Items from a dataset:
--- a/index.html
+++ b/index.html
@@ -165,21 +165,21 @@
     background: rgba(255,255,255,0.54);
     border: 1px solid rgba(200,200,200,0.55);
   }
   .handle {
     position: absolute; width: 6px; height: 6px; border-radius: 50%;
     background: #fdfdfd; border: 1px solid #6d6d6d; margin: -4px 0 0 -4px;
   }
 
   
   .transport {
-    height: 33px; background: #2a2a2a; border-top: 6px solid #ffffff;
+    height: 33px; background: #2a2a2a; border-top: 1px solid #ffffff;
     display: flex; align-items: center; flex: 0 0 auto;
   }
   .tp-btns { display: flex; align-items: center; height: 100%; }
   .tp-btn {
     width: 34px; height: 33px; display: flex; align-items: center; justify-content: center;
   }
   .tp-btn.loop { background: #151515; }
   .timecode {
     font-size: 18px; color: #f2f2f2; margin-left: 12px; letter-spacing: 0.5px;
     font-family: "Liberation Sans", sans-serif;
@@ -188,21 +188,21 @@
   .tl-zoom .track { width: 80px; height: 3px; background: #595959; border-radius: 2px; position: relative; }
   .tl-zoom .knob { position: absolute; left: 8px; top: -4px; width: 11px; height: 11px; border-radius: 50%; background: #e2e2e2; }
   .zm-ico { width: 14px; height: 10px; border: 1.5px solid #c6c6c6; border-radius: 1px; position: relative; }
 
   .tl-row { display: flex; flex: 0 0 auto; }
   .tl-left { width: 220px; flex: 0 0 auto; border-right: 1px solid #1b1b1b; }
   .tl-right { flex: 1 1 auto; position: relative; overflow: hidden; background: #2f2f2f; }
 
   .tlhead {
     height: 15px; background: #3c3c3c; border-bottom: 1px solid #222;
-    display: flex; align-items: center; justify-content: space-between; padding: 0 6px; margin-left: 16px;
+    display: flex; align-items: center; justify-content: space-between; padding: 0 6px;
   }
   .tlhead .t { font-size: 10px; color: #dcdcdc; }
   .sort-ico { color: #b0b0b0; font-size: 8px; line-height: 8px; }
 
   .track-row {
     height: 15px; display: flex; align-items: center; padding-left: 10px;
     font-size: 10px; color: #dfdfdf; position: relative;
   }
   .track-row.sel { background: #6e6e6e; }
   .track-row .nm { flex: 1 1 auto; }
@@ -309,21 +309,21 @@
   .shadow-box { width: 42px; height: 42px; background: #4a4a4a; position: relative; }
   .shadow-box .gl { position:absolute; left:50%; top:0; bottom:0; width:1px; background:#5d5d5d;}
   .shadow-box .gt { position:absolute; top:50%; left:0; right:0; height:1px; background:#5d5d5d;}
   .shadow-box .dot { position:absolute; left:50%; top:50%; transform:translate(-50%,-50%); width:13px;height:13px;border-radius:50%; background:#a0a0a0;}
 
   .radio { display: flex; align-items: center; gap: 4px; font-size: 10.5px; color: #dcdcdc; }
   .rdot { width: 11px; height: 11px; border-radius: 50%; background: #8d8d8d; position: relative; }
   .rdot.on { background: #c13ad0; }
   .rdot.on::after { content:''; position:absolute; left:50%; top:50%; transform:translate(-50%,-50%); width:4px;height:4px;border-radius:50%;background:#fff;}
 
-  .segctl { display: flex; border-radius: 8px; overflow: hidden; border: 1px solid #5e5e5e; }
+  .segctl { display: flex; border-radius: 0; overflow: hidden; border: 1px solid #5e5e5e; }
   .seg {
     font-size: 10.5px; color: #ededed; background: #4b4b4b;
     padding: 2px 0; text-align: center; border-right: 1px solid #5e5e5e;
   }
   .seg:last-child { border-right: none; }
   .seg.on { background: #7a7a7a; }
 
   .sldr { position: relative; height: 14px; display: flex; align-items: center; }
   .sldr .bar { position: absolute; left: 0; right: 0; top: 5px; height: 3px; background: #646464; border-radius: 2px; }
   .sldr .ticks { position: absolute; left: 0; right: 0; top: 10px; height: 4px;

• _WHAT TO PRODUCE_
What's wanted is a faithful copy of each entry above.

• _ANSWER_
--- a/index.html
+++ b/index.html
@@ -165,21 +165,21 @@
     background: rgba(255,255,255,0.54);
     border: 1px solid rgba(200,200,200,0.55);
   }
   .handle {
     position: absolute; width: 6px; height: 6px; border-radius: 50%;
     background: #fdfdfd; border: 1px solid #6d6d6d; margin: -4px 0 0 -4px;
   }
 
   
   .transport {
-    height: 33px; background: #2a2a2a; border-top: 6px solid #ffffff;
+    height: 33px; background: #2a2a2a; border-top: 1px solid #ffffff;
     display: flex; align-items: center; flex: 0 0 auto;
   }
   .tp-btns { display: flex; align-items: center; height: 100%; }
   .tp-btn {
     width: 34px; height: 33px; display: flex; align-items: center; justify-content: center;
   }
   .tp-btn.loop { background: #151515; }
   .timecode {
     font-size: 18px; color: #f2f2f2; margin-left: 12px; letter-spacing: 0.5px;
     font-family: "Liberation Sans", sans-serif;
@@ -188,21 +188,21 @@
   .tl-zoom .track { width: 80px; height: 3px; background: #595959; border-radius: 2px; position: relative; }
   .tl-zoom .knob { position: absolute; left: 8px; top: -4px; width: 11px; height: 11px; border-radius: 50%; background: #e2e2e2; }
   .zm-ico { width: 14px; height: 10px; border: 1.5px solid #c6c6c6; border-radius: 1px; position: relative; }
 
   .tl-row { display: flex; flex: 0 0 auto; }
   .tl-left { width: 220px; flex: 0 0 auto; border-right: 1px solid #1b1b1b; }
   .tl-right { flex: 1 1 auto; position: relative; overflow: hidden; background: #2f2f2f; }
 
   .tlhead {
     height: 15px; background: #3c3c3c; border-bottom: 1px solid #222;
-    display: flex; align-items: center; justify-content: space-between; padding: 0 6px; margin-left: 16px;
+    display: flex; align-items: center; justify-content: space-between; padding: 0 6px;
   }
   .tlhead .t { font-size: 10px; color: #dcdcdc; }
   .sort-ico { color: #b0b0b0; font-size: 8px; line-height: 8px; }
 
   .track-row {
     height: 15px; display: flex; align-items: center; padding-left: 10px;
     font-size: 10px; color: #dfdfdf; position: relative;
   }
   .track-row.sel { background: #6e6e6e; }
   .track-row .nm { flex: 1 1 auto; }
@@ -309,21 +309,21 @@
   .shadow-box { width: 42px; height: 42px; background: #4a4a4a; position: relative; }
   .shadow-box .gl { position:absolute; left:50%; top:0; bottom:0; width:1px; background:#5d5d5d;}
   .shadow-box .gt { position:absolute; top:50%; left:0; right:0; height:1px; background:#5d5d5d;}
   .shadow-box .dot { position:absolute; left:50%; top:50%; transform:translate(-50%,-50%); width:13px;height:13px;border-radius:50%; background:#a0a0a0;}
 
   .radio { display: flex; align-items: center; gap: 4px; font-size: 10.5px; color: #dcdcdc; }
   .rdot { width: 11px; height: 11px; border-radius: 50%; background: #8d8d8d; position: relative; }
   .rdot.on { background: #c13ad0; }
   .rdot.on::after { content:''; position:absolute; left:50%; top:50%; transform:translate(-50%,-50%); width:4px;height:4px;border-radius:50%;background:#fff;}
 
-  .segctl { display: flex; border-radius: 8px; overflow: hidden; border: 1px solid #5e5e5e; }
+  .segctl { display: flex; border-radius: 0; overflow: hidden; border: 1px solid #5e5e5e; }
   .seg {
     font-size: 10.5px; color: #ededed; background: #4b4b4b;
     padding: 2px 0; text-align: center; border-right: 1px solid #5e5e5e;
   }
   .seg:last-child { border-right: none; }
   .seg.on { background: #7a7a7a; }
 
   .sldr { position: relative; height: 14px; display: flex; align-items: center; }
   .sldr .bar { position: absolute; left: 0; right: 0; top: 5px; height: 3px; background: #646464; border-radius: 2px; }
   .sldr .ticks { position: absolute; left: 0; right: 0; top: 10px; height: 4px;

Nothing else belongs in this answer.